Source data =>
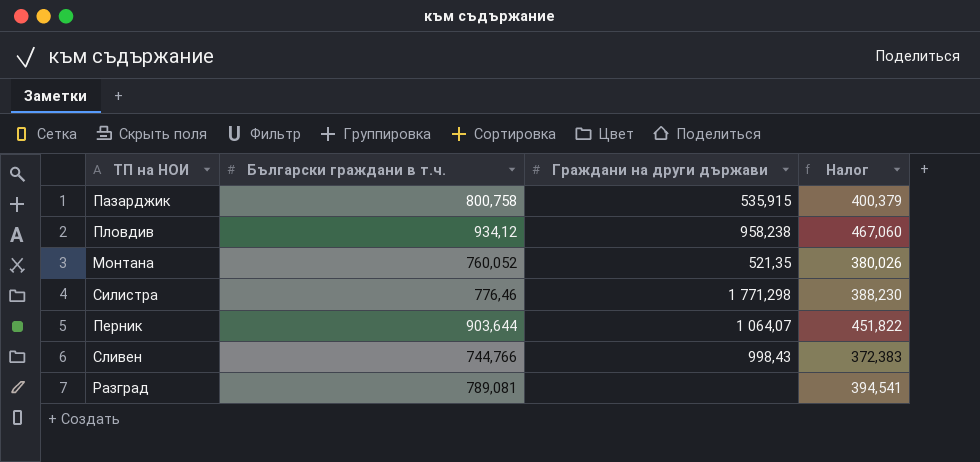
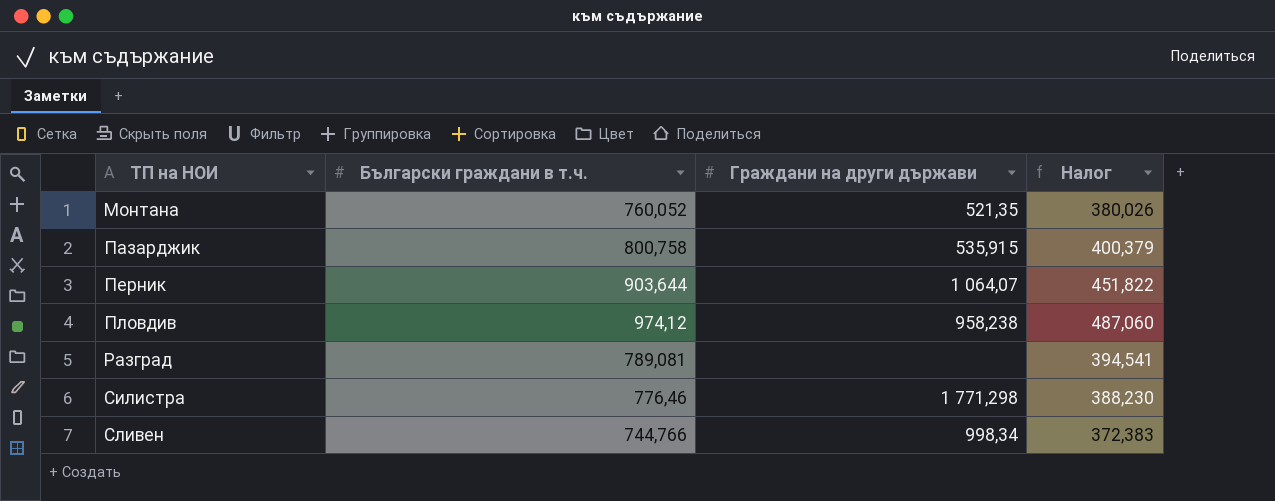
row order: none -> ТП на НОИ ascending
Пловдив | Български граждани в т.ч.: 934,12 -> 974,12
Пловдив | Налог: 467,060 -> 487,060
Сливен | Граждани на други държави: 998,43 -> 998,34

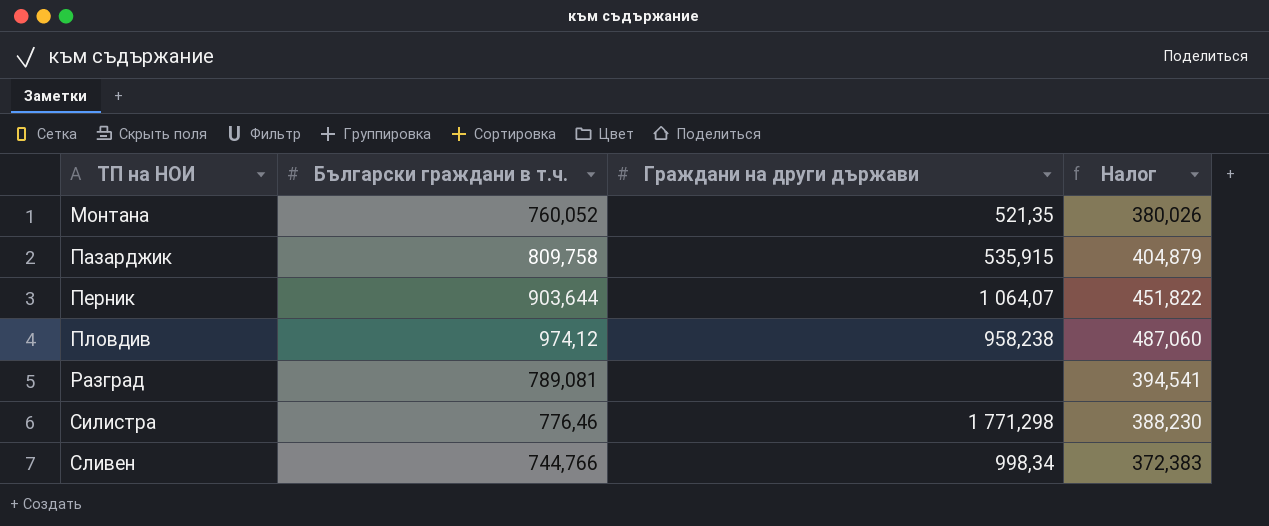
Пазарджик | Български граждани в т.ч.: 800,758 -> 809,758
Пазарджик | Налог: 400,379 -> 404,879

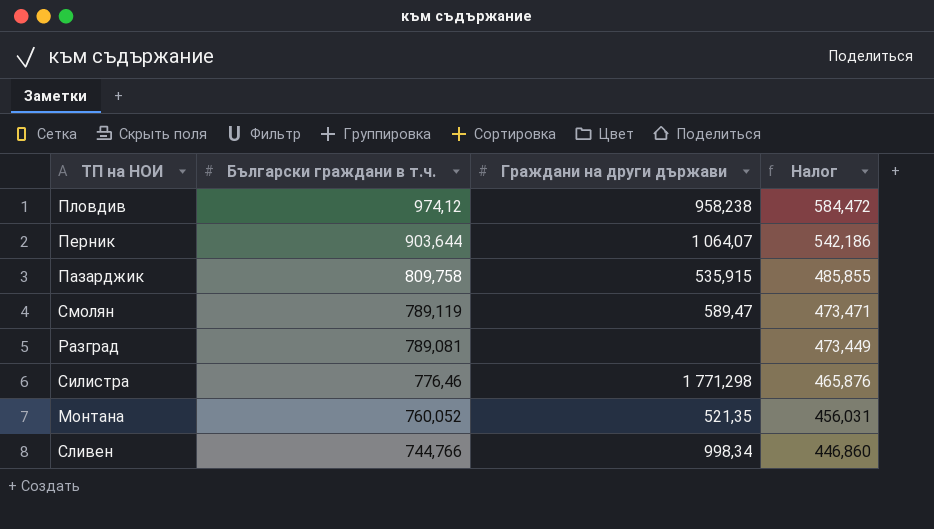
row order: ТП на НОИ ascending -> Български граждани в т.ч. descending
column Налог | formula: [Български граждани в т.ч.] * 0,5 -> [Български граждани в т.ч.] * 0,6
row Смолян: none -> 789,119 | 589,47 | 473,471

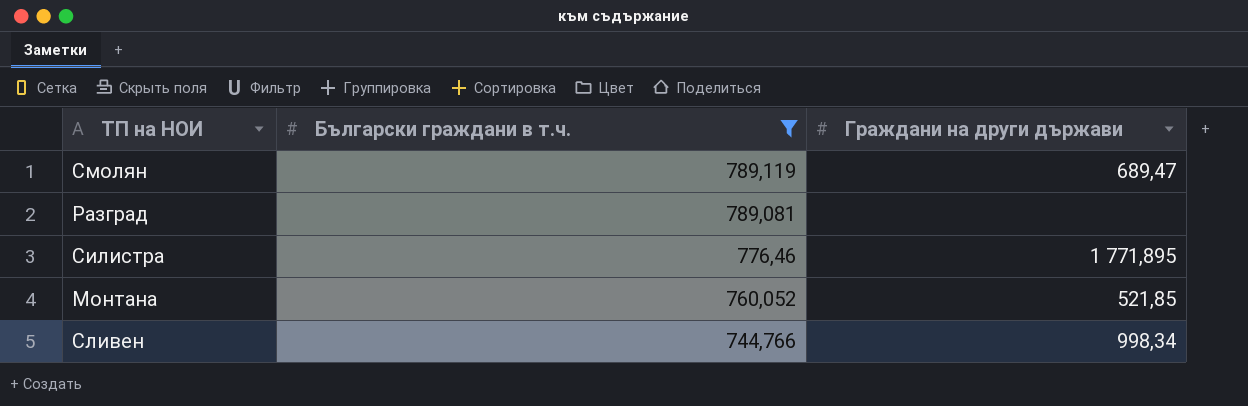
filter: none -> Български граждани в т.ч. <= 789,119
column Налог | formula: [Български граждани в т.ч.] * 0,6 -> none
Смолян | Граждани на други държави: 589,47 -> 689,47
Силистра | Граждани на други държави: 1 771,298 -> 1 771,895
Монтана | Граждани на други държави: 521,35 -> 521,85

---

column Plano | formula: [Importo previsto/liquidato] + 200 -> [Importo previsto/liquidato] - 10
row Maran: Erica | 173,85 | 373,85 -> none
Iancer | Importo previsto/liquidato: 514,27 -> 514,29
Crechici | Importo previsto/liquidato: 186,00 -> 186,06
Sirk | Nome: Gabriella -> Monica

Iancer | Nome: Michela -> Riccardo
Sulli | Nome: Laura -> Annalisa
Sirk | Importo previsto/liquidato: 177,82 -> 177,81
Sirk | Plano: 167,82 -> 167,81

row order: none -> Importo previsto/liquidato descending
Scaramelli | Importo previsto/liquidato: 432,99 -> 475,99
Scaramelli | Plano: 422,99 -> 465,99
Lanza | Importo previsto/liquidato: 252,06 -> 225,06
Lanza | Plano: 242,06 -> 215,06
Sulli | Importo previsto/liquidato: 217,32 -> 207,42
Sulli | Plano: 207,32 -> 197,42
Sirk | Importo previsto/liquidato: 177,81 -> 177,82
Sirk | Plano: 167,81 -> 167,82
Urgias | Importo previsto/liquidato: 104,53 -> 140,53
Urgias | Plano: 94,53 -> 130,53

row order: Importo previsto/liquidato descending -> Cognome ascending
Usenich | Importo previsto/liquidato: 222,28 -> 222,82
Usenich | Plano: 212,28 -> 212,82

* * *

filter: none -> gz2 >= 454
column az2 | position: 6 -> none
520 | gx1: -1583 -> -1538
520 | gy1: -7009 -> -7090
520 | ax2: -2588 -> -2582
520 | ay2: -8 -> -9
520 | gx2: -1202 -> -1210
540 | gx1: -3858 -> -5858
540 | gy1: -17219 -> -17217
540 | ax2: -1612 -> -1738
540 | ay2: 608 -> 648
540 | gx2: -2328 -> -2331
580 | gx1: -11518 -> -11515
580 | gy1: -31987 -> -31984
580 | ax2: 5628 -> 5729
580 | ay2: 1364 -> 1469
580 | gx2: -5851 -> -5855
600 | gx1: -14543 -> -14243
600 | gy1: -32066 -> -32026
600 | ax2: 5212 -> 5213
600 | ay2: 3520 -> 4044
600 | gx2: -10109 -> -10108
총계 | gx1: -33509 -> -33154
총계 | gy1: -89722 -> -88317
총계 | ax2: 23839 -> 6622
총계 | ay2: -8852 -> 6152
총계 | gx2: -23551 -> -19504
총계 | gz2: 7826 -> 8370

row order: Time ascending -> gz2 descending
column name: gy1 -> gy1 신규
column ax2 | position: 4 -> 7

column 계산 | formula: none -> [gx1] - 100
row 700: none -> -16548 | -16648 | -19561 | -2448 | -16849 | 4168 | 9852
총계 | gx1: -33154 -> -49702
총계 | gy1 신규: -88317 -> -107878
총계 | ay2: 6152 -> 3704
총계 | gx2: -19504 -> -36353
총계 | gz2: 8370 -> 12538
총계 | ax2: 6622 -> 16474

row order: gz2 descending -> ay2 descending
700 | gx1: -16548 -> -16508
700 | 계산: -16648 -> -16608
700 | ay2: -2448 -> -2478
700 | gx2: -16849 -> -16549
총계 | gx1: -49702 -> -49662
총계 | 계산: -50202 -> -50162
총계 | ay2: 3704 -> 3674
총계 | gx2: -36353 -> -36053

Work item =>
Check each line above for the string "Scaramelli" and show the ones that have it.

Response =>
Scaramelli | Importo previsto/liquidato: 432,99 -> 475,99
Scaramelli | Plano: 422,99 -> 465,99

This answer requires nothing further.